Records to process:

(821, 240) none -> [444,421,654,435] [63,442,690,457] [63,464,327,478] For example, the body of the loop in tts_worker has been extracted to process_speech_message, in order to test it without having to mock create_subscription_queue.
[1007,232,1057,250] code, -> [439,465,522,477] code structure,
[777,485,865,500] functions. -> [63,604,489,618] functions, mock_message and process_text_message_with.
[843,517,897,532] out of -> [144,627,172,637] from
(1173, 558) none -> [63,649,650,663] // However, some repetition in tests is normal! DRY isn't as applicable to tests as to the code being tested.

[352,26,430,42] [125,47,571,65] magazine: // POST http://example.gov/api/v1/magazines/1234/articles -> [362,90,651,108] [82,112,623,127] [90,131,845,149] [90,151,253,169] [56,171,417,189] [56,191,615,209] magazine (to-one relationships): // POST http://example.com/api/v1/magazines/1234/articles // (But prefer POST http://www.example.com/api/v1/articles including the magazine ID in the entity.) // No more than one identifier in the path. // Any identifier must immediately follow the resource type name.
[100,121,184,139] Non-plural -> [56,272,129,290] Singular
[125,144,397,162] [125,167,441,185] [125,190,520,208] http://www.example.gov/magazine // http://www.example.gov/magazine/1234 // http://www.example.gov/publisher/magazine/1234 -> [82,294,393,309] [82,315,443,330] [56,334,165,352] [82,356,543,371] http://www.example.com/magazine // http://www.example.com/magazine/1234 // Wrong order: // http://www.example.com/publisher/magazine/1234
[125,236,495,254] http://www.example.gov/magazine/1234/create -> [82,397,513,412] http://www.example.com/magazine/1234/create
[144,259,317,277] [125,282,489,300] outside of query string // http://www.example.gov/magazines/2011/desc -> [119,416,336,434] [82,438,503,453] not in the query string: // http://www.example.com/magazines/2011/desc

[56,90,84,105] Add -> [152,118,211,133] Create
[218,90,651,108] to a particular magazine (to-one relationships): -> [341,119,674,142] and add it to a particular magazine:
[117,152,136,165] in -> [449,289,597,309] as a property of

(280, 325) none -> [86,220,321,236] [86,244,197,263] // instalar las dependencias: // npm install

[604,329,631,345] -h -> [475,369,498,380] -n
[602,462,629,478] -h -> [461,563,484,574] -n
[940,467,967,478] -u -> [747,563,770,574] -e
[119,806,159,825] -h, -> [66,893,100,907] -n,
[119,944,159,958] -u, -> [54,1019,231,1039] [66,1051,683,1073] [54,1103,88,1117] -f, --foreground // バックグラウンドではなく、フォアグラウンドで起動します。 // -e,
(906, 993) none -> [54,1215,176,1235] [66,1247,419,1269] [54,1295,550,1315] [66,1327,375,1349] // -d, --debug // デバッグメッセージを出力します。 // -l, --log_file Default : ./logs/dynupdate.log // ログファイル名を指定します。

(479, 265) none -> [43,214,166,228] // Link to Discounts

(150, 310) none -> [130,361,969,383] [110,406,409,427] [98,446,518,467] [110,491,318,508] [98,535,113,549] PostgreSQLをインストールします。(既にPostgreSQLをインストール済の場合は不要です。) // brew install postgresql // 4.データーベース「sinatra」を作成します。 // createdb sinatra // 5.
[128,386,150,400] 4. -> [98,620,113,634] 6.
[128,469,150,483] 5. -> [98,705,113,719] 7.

The problem: Your response must contain the complete listing, copied without deviation.

Answer for the task:
(821, 240) none -> [444,421,654,435] [63,442,690,457] [63,464,327,478] For example, the body of the loop in tts_worker has been extracted to process_speech_message, in order to test it without having to mock create_subscription_queue.
[1007,232,1057,250] code, -> [439,465,522,477] code structure,
[777,485,865,500] functions. -> [63,604,489,618] functions, mock_message and process_text_message_with.
[843,517,897,532] out of -> [144,627,172,637] from
(1173, 558) none -> [63,649,650,663] // However, some repetition in tests is normal! DRY isn't as applicable to tests as to the code being tested.

[352,26,430,42] [125,47,571,65] magazine: // POST http://example.gov/api/v1/magazines/1234/articles -> [362,90,651,108] [82,112,623,127] [90,131,845,149] [90,151,253,169] [56,171,417,189] [56,191,615,209] magazine (to-one relationships): // POST http://example.com/api/v1/magazines/1234/articles // (But prefer POST http://www.example.com/api/v1/articles including the magazine ID in the entity.) // No more than one identifier in the path. // Any identifier must immediately follow the resource type name.
[100,121,184,139] Non-plural -> [56,272,129,290] Singular
[125,144,397,162] [125,167,441,185] [125,190,520,208] http://www.example.gov/magazine // http://www.example.gov/magazine/1234 // http://www.example.gov/publisher/magazine/1234 -> [82,294,393,309] [82,315,443,330] [56,334,165,352] [82,356,543,371] http://www.example.com/magazine // http://www.example.com/magazine/1234 // Wrong order: // http://www.example.com/publisher/magazine/1234
[125,236,495,254] http://www.example.gov/magazine/1234/create -> [82,397,513,412] http://www.example.com/magazine/1234/create
[144,259,317,277] [125,282,489,300] outside of query string // http://www.example.gov/magazines/2011/desc -> [119,416,336,434] [82,438,503,453] not in the query string: // http://www.example.com/magazines/2011/desc

[56,90,84,105] Add -> [152,118,211,133] Create
[218,90,651,108] to a particular magazine (to-one relationships): -> [341,119,674,142] and add it to a particular magazine:
[117,152,136,165] in -> [449,289,597,309] as a property of

(280, 325) none -> [86,220,321,236] [86,244,197,263] // instalar las dependencias: // npm install

[604,329,631,345] -h -> [475,369,498,380] -n
[602,462,629,478] -h -> [461,563,484,574] -n
[940,467,967,478] -u -> [747,563,770,574] -e
[119,806,159,825] -h, -> [66,893,100,907] -n,
[119,944,159,958] -u, -> [54,1019,231,1039] [66,1051,683,1073] [54,1103,88,1117] -f, --foreground // バックグラウンドではなく、フォアグラウンドで起動します。 // -e,
(906, 993) none -> [54,1215,176,1235] [66,1247,419,1269] [54,1295,550,1315] [66,1327,375,1349] // -d, --debug // デバッグメッセージを出力します。 // -l, --log_file Default : ./logs/dynupdate.log // ログファイル名を指定します。

(479, 265) none -> [43,214,166,228] // Link to Discounts

(150, 310) none -> [130,361,969,383] [110,406,409,427] [98,446,518,467] [110,491,318,508] [98,535,113,549] PostgreSQLをインストールします。(既にPostgreSQLをインストール済の場合は不要です。) // brew install postgresql // 4.データーベース「sinatra」を作成します。 // createdb sinatra // 5.
[128,386,150,400] 4. -> [98,620,113,634] 6.
[128,469,150,483] 5. -> [98,705,113,719] 7.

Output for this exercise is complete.